Tuesday, July 14, 2009

Stalking the blooms

[click image to enlarge]


The marsh is in bloom as you can see from this mullein, a biennial. This plant doesn't produce flower stalks its first year but its stalks can reach 6 feet tall in the second year. This plant has been used for treating many ailments like leprosy and tuberculosis; made into tea it offers relief of cold symptoms.

Mullein has had a long history of usefulness: Roman ladies used these plants to die their hair blonde. Roman soldiers dipped the flower stalks in tallow to make torches. Women who were forbidden to use make-up for religious reasons rubbed the rough leaves on their cheeks, to create a beautiful red flush. People who spend time in the woods are attracted to mullein’s large, velvety leaves when they run out of toilet paper, again creating a beautiful red flush on their cheeks. Who knew?
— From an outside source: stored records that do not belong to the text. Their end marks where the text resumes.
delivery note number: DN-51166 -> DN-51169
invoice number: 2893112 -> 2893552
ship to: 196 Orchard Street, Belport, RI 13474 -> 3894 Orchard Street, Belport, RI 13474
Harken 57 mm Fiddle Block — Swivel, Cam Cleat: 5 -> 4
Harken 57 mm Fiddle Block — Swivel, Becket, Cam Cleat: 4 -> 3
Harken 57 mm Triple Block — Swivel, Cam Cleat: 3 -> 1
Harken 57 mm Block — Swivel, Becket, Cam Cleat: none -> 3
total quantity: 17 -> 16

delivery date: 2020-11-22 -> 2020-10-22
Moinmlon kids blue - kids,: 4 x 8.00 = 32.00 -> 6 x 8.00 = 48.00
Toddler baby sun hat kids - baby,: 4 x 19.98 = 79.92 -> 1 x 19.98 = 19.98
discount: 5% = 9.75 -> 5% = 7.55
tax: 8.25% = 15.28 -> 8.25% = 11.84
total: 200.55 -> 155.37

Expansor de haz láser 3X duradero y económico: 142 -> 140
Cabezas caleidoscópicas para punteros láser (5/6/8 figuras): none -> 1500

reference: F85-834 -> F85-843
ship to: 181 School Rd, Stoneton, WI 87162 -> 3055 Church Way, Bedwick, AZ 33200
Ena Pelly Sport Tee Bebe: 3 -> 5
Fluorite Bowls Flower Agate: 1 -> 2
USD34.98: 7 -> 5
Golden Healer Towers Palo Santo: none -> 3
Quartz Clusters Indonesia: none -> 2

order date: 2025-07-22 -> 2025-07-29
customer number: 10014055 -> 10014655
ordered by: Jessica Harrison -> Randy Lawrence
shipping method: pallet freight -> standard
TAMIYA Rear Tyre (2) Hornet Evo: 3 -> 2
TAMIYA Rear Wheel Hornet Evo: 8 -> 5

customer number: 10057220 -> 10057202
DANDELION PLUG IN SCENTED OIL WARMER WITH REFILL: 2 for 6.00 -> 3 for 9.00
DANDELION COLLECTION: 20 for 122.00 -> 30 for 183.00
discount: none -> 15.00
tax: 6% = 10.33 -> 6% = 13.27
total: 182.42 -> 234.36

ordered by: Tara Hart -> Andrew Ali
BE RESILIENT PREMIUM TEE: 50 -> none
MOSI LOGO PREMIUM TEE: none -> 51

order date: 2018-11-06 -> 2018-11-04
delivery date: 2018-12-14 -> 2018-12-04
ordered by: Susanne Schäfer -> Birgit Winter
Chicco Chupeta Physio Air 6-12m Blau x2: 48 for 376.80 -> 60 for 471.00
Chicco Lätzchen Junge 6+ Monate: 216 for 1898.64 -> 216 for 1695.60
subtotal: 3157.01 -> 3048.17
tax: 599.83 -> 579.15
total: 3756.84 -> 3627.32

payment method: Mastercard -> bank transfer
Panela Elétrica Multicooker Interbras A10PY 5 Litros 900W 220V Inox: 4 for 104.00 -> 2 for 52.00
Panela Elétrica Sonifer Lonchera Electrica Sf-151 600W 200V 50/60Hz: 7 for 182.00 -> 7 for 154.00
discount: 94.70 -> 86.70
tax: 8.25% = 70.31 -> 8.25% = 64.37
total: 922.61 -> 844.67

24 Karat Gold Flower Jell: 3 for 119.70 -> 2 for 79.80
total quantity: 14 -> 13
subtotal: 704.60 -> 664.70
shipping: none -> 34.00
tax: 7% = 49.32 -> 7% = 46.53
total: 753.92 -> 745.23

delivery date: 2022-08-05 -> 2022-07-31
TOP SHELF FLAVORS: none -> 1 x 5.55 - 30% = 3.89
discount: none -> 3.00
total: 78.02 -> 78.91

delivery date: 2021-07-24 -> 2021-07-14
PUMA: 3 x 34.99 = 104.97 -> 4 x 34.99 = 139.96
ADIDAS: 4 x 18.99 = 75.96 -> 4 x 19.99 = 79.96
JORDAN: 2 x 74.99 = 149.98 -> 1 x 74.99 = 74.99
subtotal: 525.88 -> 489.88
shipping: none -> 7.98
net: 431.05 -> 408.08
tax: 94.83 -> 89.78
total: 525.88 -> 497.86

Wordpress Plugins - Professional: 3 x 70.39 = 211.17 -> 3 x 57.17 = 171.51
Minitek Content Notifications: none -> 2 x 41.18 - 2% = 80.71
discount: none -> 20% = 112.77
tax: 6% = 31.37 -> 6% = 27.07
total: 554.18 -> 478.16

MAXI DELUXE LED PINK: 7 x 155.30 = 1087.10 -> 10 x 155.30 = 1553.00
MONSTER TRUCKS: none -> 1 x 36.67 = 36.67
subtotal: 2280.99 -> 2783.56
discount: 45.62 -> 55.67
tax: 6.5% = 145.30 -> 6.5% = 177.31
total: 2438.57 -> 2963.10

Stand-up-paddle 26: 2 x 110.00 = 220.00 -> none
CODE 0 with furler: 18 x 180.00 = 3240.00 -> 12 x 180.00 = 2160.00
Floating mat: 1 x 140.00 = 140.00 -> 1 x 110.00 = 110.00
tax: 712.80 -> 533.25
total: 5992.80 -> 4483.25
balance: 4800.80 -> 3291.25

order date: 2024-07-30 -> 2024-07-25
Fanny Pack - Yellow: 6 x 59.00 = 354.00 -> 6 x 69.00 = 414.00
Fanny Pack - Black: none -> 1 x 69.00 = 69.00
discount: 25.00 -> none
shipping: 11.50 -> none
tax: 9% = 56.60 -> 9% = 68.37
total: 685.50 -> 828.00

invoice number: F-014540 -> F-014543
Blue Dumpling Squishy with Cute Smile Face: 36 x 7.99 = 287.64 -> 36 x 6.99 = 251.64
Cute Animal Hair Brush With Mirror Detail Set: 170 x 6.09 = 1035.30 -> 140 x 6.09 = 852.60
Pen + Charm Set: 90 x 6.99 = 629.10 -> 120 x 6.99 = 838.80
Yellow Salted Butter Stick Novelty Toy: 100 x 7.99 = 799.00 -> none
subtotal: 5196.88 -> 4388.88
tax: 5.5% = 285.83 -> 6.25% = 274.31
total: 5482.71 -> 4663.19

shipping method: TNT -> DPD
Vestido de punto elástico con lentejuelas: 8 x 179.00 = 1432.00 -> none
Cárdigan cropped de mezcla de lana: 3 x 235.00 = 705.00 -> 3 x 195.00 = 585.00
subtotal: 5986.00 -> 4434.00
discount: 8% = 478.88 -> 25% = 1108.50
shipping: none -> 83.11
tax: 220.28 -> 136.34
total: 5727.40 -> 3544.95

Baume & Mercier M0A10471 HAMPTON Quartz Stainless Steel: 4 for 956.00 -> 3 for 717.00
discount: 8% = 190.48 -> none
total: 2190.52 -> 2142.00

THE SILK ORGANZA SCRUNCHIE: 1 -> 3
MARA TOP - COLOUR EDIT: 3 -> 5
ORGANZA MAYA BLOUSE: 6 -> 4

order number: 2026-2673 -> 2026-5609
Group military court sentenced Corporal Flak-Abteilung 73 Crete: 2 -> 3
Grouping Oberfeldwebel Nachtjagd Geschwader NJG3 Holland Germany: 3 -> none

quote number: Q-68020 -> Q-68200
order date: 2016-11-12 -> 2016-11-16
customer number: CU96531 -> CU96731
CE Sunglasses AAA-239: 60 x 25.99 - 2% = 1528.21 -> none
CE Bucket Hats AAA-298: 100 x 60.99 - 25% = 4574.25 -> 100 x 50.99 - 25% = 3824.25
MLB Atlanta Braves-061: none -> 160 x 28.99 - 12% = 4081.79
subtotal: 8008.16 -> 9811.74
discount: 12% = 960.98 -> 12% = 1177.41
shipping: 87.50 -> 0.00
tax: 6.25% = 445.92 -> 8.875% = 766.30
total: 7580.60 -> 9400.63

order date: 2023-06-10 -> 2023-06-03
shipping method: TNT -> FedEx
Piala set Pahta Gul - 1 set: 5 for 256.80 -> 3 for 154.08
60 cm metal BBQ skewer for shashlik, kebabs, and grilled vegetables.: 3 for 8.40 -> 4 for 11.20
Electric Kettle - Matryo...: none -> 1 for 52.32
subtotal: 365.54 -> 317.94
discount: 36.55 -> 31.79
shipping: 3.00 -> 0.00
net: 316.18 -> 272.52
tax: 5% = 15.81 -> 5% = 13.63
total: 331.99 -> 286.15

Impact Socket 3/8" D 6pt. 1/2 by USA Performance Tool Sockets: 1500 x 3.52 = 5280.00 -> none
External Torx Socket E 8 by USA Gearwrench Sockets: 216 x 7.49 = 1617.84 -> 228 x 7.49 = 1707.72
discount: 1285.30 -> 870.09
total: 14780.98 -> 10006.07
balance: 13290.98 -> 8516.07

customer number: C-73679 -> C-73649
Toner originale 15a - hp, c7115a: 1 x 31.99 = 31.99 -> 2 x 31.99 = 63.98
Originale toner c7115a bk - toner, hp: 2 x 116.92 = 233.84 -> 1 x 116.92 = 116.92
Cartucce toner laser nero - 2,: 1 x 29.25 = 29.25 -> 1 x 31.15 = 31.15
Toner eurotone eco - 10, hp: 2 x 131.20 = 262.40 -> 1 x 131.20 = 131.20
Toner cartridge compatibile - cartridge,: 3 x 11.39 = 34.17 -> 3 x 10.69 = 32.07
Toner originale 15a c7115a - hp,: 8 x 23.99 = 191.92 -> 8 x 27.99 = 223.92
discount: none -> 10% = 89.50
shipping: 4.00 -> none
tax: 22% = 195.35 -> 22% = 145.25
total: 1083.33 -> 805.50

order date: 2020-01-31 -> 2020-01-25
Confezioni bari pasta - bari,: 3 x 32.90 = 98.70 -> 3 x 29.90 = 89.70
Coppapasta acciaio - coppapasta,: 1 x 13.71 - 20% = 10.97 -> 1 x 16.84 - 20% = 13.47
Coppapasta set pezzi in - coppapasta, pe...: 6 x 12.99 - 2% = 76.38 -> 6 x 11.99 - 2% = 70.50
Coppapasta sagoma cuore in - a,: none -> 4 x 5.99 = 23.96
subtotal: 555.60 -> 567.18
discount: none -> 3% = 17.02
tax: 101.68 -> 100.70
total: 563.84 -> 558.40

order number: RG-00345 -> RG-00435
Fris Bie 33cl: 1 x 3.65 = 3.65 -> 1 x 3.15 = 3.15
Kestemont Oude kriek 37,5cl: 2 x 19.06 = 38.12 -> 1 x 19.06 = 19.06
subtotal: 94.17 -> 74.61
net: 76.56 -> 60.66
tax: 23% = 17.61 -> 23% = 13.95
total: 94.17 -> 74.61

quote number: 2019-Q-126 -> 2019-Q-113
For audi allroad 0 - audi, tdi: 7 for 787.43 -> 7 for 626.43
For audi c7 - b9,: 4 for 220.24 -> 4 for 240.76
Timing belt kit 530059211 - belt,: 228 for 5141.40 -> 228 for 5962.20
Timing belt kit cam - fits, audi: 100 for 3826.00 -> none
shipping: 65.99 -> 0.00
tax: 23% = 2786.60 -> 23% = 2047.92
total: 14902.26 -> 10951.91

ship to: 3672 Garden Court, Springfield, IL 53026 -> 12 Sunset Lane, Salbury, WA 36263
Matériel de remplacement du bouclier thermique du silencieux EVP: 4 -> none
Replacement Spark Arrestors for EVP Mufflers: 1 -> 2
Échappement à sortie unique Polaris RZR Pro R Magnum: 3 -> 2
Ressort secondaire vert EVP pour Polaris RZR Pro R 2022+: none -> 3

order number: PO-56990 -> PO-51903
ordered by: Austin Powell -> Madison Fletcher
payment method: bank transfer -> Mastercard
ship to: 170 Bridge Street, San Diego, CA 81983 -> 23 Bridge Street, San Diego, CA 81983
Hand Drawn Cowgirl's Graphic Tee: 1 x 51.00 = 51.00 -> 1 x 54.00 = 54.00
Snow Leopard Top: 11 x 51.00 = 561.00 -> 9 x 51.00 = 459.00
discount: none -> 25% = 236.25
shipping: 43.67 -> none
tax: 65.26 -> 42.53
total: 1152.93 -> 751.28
Who wanted to know?

4 comments:

b.c. said...

wow, nice knowing :)

brattcat said...

I wouldn't need the herb to put a red flush on my cheeks if I spotted the red flush on someone's other cheeks.

Jacob said...

I'm sure we have these growing in the Florida Greenway, but I never knew what they were. Thanks!

Love the photos!

Anonymous said...

it looks very nice.i want to give the yellower flower to my girl friend.